Information provided

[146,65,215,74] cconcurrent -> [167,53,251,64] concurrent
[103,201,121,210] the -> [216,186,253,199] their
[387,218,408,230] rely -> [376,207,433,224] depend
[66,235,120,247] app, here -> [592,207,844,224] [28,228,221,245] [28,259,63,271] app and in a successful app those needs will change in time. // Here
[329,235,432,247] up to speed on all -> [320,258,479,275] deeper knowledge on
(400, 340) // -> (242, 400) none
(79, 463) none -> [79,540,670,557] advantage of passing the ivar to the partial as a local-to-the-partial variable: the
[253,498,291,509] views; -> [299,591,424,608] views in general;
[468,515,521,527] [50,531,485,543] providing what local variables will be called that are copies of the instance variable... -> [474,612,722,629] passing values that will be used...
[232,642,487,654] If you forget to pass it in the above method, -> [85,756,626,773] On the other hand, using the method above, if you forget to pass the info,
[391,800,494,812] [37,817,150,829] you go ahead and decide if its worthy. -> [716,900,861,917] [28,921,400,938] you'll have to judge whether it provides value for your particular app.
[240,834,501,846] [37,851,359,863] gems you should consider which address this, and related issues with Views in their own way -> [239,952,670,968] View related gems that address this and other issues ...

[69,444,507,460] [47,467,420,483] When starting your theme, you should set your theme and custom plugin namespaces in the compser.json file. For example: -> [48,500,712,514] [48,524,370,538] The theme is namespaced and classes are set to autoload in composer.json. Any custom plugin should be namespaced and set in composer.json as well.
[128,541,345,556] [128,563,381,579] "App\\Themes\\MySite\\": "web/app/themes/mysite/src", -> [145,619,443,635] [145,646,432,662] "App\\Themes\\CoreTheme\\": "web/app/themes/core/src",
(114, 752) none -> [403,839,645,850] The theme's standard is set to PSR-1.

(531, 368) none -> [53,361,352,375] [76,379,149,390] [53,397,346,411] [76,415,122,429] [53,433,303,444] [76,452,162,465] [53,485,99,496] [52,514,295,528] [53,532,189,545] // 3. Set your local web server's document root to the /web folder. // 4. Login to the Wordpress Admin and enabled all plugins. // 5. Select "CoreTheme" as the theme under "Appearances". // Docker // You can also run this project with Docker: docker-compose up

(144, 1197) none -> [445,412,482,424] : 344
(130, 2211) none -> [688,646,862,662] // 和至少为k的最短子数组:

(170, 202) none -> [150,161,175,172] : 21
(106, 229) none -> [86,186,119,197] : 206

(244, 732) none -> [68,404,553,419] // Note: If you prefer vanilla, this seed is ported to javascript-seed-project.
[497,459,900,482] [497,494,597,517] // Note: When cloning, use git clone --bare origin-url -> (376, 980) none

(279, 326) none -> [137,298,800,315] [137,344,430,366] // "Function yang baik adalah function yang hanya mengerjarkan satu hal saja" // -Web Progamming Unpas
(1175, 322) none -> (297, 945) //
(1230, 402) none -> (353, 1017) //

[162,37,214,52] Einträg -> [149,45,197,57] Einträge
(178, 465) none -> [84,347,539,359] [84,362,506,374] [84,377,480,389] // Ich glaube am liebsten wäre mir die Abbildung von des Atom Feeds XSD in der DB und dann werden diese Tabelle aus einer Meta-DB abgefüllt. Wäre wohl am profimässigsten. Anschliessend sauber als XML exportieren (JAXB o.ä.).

Instructions for the task
In the listing above, locate the line with "(114, 752) none" and the line with "(244, 732) none", then extract exactly those lines and every line between them, and nothing more.

Finished exercise
(114, 752) none -> [403,839,645,850] The theme's standard is set to PSR-1.

(531, 368) none -> [53,361,352,375] [76,379,149,390] [53,397,346,411] [76,415,122,429] [53,433,303,444] [76,452,162,465] [53,485,99,496] [52,514,295,528] [53,532,189,545] // 3. Set your local web server's document root to the /web folder. // 4. Login to the Wordpress Admin and enabled all plugins. // 5. Select "CoreTheme" as the theme under "Appearances". // Docker // You can also run this project with Docker: docker-compose up

(144, 1197) none -> [445,412,482,424] : 344
(130, 2211) none -> [688,646,862,662] // 和至少为k的最短子数组:

(170, 202) none -> [150,161,175,172] : 21
(106, 229) none -> [86,186,119,197] : 206

(244, 732) none -> [68,404,553,419] // Note: If you prefer vanilla, this seed is ported to javascript-seed-project.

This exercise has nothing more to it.